R 3.3.0 is another motivation for Docker

Have you ever encountered R packages versioning issues when one application required different dependent packages versions than other? Have you ever got stuck with your project because of wrong pre-installed software versions on machine on which you should run your code? Or maybe you had heavy adventures with installing R software on a new machine because you couldn’t recall all installation steps like; what have I done 2 years ago that RCurl works on my local machine but I can’t install it now on my virtual machine with Windows? Or maybe installation of your R project on new machine was easy but admin couldn’t manage with this process, as he’s not regular R user? If you ever find it problematic to move your R applications to other machines, then this Docker guid post is for you!

Docker Motivation

Recently R world have been announced with the new R 3.3.0 version (which was a great occasion to release many R projects like RTCGA). It is great that R open source project continues to grow, but switching to new software versions should be done carefully, especially when working in a team of R developers.

It is almost a daily routine that each person developing an R pet project has various libraries and R itself versions, which can be checked with devtools::session_info(). This causes situations in which application work on one machine but not on the other (or works partially), and mistakenly it might seem that having the newest R and its libraries versions is the correct way of cooperation (NOT!).

In most cases it is not complicated to configure one machine to support one R application, but what if you move your R project to a machine that have configured Shiny Server that should handle dozens of R applications, developed by people that might not even know each others? Our team have been stacked for a week after we’ve tried to publish our shiny application (that I wrote about it here) due to server configurations for already working applications, but not for a one developed under new R 3.3.0.

The server (example: http://mi2.mini.pw.edu.pl:8080/RTCGA/ maintains applications created by students and graduates of Faculty of Mathematics and Information Science, Warsaw University of Technology and works under R 3.2.4 and some version of shiny package. We’ve found it impossible to install the newest version of shiny package under the user-specified library path (not to affect other applications) as now it requires R 3.3.0, so the application broke completely. I could install R from scratch in the user-specified path and configure all packages and related software but I thought: what if we move our application in a month to another, better server? Would I have to proceed with the installation and configuration once more? Can’t I do it once and have black box application that would work always and anywhere not affecting other processes?

Yes, I can. I used Docker.

Docker short intro

Few sentences from Docker site might help understand Whas is Docker?

Docker allows you to package an application with all of its dependencies into a standardized unit for software development.

Docker containers wrap up a piece of software in a complete filesystem that contains everything it needs to run: code, runtime, system tools, system libraries – anything you can install on a server. This guarantees that it will always run the same, regardless of the environment it is running in.

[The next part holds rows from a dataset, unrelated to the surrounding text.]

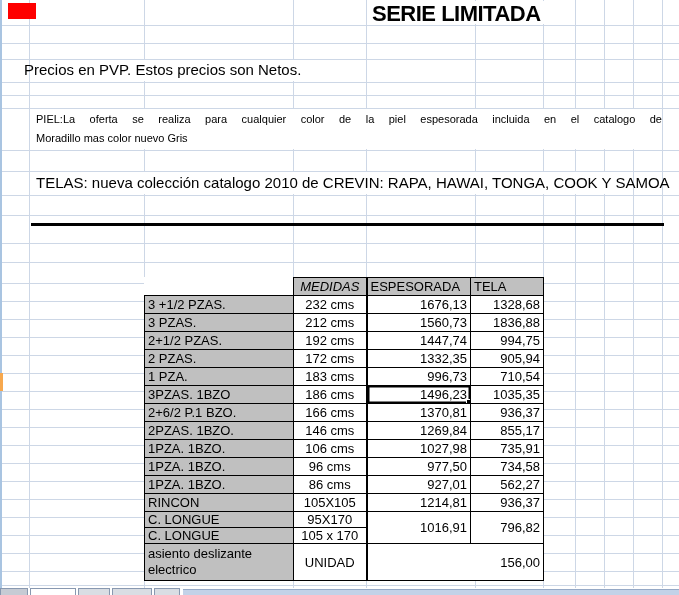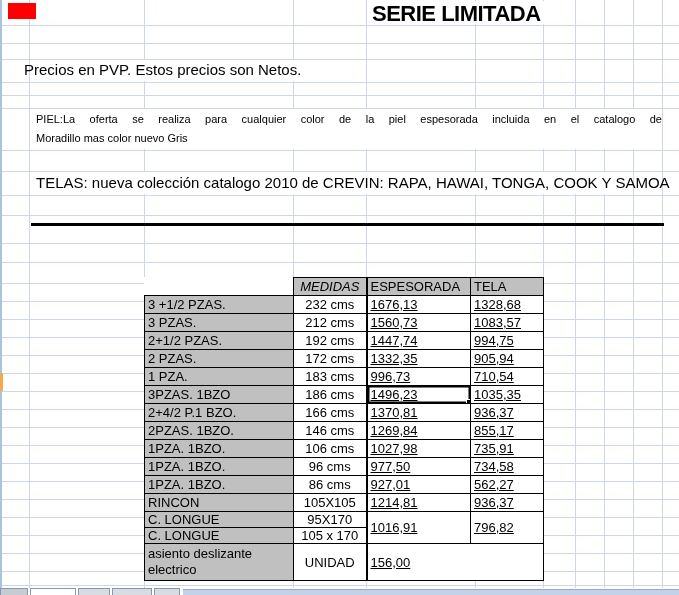--- a/index.html
+++ b/index.html
@@ -41,21 +41,21 @@
     position:absolute;left:144px;top:265px;z-index:3;
     border-collapse:collapse;table-layout:fixed;background:#fff;
     font-size:13px;line-height:15px;margin-top:12px;
   }
   #price-table td{
     border:1px solid #000;height:17px;padding:0 3px;overflow:hidden;white-space:nowrap;
   }
   #price-table td.ghost{border:none;background:#fff;}
   #price-table td.lbl{background:var(--cellfill);text-align:left;}
   #price-table td.med{text-align:center;}
-  #price-table td.num{text-align:left;text-decoration:underline;}
+  #price-table td.num{text-align:right;}
   #price-table td.hdr{background:var(--cellfill);}
   #price-table td.hdr.medh{font-style:italic;text-align:center;}
   #price-table td.thick{border-left:2px solid #000;}
   #price-table tr.short td{height:14px;}
   #price-table td.wrap{white-space:normal;line-height:16px;}
   #price-table td.sel{position:relative;box-shadow:inset 0 0 0 1.5px #000;}
   #price-table td.sel::after{
     content:"";position:absolute;right:-3px;bottom:-3px;width:5px;height:5px;
     background:#000;border:1px solid #fff;z-index:5;
   }
@@ -152,21 +152,21 @@
     <tr>
       <td class="lbl">3 +1/2 PZAS.</td>
       <td class="med">232 cms</td>
       <td class="num thick">1676,13</td>
       <td class="num">1328,68</td>
     </tr>
     <tr>
       <td class="lbl">3 PZAS.</td>
       <td class="med">212 cms</td>
       <td class="num thick">1560,73</td>
-      <td class="num">1083,57</td>
+      <td class="num">1836,88</td>
     </tr>
     <tr>
       <td class="lbl">2+1/2 PZAS.</td>
       <td class="med">192 cms</td>
       <td class="num thick">1447,74</td>
       <td class="num">994,75</td>
     </tr>
     <tr>
       <td class="lbl">2 PZAS.</td>
       <td class="med">172 cms</td>
@@ -179,21 +179,21 @@
       <td class="num thick">996,73</td>
       <td class="num">710,54</td>
     </tr>
     <tr>
       <td class="lbl">3PZAS. 1BZO</td>
       <td class="med">186 cms</td>
       <td class="num thick sel">1496,23</td>
       <td class="num">1035,35</td>
     </tr>
     <tr>
-      <td class="lbl">2+4/2 P.1 BZO.</td>
+      <td class="lbl">2+6/2 P.1 BZO.</td>
       <td class="med">166 cms</td>
       <td class="num thick">1370,81</td>
       <td class="num">936,37</td>
     </tr>
     <tr>
       <td class="lbl">2PZAS. 1BZO.</td>
       <td class="med">146 cms</td>
       <td class="num thick">1269,84</td>
       <td class="num">855,17</td>
     </tr>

When your app is in Docker containers, you don’t have to worry about setting up and maintaining different environments or different tooling for each language. Focus on creating new features, fixing issues and shipping software.

In a few words Docker helps creating black box applications that are pre-configured and standalone and can work regardless of the outside software.

rocker

Dirk Eddelbuettel have prepared repository on hub.docker.com called rocker which consists of docker containers having r-base, RStudio or Shiny Server (Introducing Rocker: Docker for R). Every other Docker with R application can be build from other, more basic Docker, so you can develop your applications starting from r-base Docker image.

After you install Docker you can use open source shared containers with pre-configured software like Hadoop, Spark or Shiny Server. Below is the example on how to easily run Shiny Server on port 3838

sudo docker run --rm -p 3838:3838 rocker/shiny

which will by default look for containers in hub.docker.com, where rocker stands for repository name and shiny stands for container name.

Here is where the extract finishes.